§ WHAT NEEDS TO BE DONE: Write out every line below that contains "Start".

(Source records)
□ □ □ □ □

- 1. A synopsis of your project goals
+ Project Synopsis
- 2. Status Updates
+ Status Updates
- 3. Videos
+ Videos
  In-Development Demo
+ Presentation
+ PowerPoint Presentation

□ □ □ □ □

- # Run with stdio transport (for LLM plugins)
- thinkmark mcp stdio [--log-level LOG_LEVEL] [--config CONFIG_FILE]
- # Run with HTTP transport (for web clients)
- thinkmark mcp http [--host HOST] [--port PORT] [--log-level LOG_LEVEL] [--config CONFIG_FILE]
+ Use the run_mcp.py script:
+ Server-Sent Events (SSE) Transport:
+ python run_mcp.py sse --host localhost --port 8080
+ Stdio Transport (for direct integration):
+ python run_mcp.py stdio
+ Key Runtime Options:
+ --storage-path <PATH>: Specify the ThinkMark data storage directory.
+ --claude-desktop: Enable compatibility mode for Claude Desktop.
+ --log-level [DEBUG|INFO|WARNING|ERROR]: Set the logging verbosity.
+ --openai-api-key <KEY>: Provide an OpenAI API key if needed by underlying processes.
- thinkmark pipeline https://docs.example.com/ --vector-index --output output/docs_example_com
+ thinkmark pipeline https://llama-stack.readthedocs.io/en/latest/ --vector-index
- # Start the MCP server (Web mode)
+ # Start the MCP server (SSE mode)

□ □ □ □ □

§ EXPECTED OUTPUT:
- # Start the MCP server (Web mode)
+ # Start the MCP server (SSE mode)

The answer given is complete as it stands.